_Problem to work on:_
Leaving out all pictures, retype the records exactly.

Front-end code edit data:
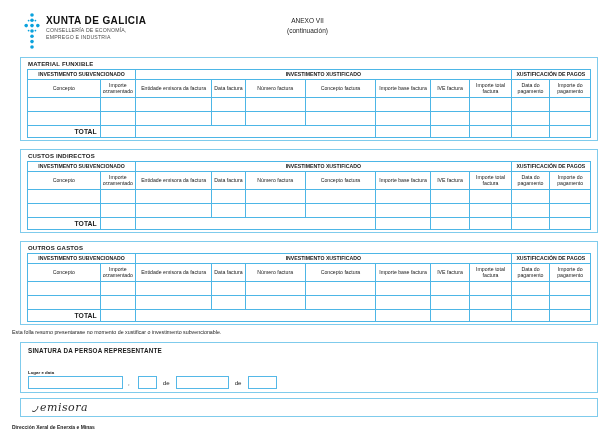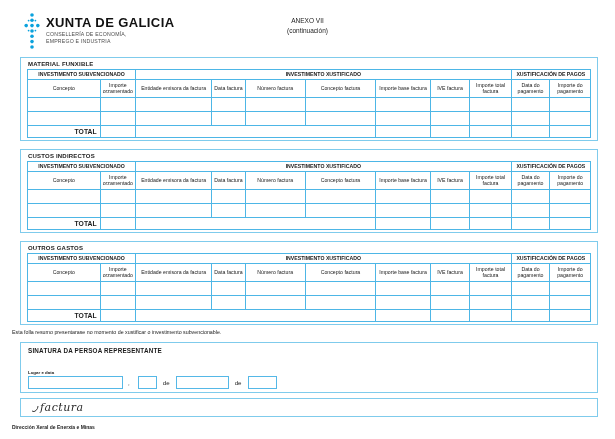--- a/index.html
+++ b/index.html
@@ -3,21 +3,21 @@
 <meta charset="utf-8">
 <style>
   html,body { margin:0; padding:0; background:#fff; -webkit-text-size-adjust:none; }
   .sheet {
     position:relative; width:615px; height:439px; background:#ffffff;
     font-family:"Liberation Sans", sans-serif; color:#1a1a1a; overflow:hidden;
   }
   
   .logo-wrap { position:absolute; left:24px; top:12px; width:16px; height:38px; }
   .brand-text { position:absolute; left:46px; top:15px; }
-  .brand-name { font-size:13px; font-weight:bold; letter-spacing:.4px; color:#111; }
+  .brand-name { font-size:10px; font-weight:bold; letter-spacing:.4px; color:#111; }
   .brand-dept { font-size:5.2px; color:#4d4d4d; letter-spacing:.2px; line-height:1.35; margin-top:1px; }
   .brand-dept + .brand-dept { margin-top:0; }
   .annex { position:absolute; left:0; right:0; top:16px; text-align:center; font-size:6.5px; line-height:1.5; color:#222; }
   
   #tables { position:absolute; left:20px; top:57px; width:578px; }
   .tbl-box { border:1px solid #7fcbec; height:84px; margin-bottom:8px; padding:2px 6px 0 6px; box-sizing:border-box; background:#fff; }
   .tbl-title { font-size:6px; font-weight:bold; letter-spacing:.2px; margin:1px 0 2px 1px; }
   table.grid { width:100%; border-collapse:collapse; table-layout:fixed; }
   .grid th, .grid td { border:1px solid #4db6e6; font-size:5.2px; font-weight:normal; text-align:center; vertical-align:middle; padding:0 1px; line-height:1.15; overflow:hidden; background:#fff; }
   .group-row th { height:9px; font-weight:bold; }
@@ -327,17 +327,17 @@
       <span class="fld fld-year"></span>
     </div>
   </section>
 
   <section class="galicia-box">
     <span class="galicia-swash">
       <svg width="8" height="12" viewBox="0 0 8 12" xmlns="http://www.w3.org/2000/svg">
         <path d="M1 10 Q 3 11.5 5 9.5 T 7 5" stroke="#2a2a2a" stroke-width="0.9" fill="none"></path>
       </svg>
     </span>
-    <span class="galicia-text">factura</span>
+    <span class="galicia-text">emisora</span>
   </section>
   <div class="footer-dept">Dirección Xeral de Enerxía e Minas</div>
 
 </div>
 
 </body></html>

_Task result:_
--- a/index.html
+++ b/index.html
@@ -3,21 +3,21 @@
 <meta charset="utf-8">
 <style>
   html,body { margin:0; padding:0; background:#fff; -webkit-text-size-adjust:none; }
   .sheet {
     position:relative; width:615px; height:439px; background:#ffffff;
     font-family:"Liberation Sans", sans-serif; color:#1a1a1a; overflow:hidden;
   }
   
   .logo-wrap { position:absolute; left:24px; top:12px; width:16px; height:38px; }
   .brand-text { position:absolute; left:46px; top:15px; }
-  .brand-name { font-size:13px; font-weight:bold; letter-spacing:.4px; color:#111; }
+  .brand-name { font-size:10px; font-weight:bold; letter-spacing:.4px; color:#111; }
   .brand-dept { font-size:5.2px; color:#4d4d4d; letter-spacing:.2px; line-height:1.35; margin-top:1px; }
   .brand-dept + .brand-dept { margin-top:0; }
   .annex { position:absolute; left:0; right:0; top:16px; text-align:center; font-size:6.5px; line-height:1.5; color:#222; }
   
   #tables { position:absolute; left:20px; top:57px; width:578px; }
   .tbl-box { border:1px solid #7fcbec; height:84px; margin-bottom:8px; padding:2px 6px 0 6px; box-sizing:border-box; background:#fff; }
   .tbl-title { font-size:6px; font-weight:bold; letter-spacing:.2px; margin:1px 0 2px 1px; }
   table.grid { width:100%; border-collapse:collapse; table-layout:fixed; }
   .grid th, .grid td { border:1px solid #4db6e6; font-size:5.2px; font-weight:normal; text-align:center; vertical-align:middle; padding:0 1px; line-height:1.15; overflow:hidden; background:#fff; }
   .group-row th { height:9px; font-weight:bold; }
@@ -327,17 +327,17 @@
       <span class="fld fld-year"></span>
     </div>
   </section>
 
   <section class="galicia-box">
     <span class="galicia-swash">
       <svg width="8" height="12" viewBox="0 0 8 12" xmlns="http://www.w3.org/2000/svg">
         <path d="M1 10 Q 3 11.5 5 9.5 T 7 5" stroke="#2a2a2a" stroke-width="0.9" fill="none"></path>
       </svg>
     </span>
-    <span class="galicia-text">factura</span>
+    <span class="galicia-text">emisora</span>
   </section>
   <div class="footer-dept">Dirección Xeral de Enerxía e Minas</div>
 
 </div>
 
 </body></html>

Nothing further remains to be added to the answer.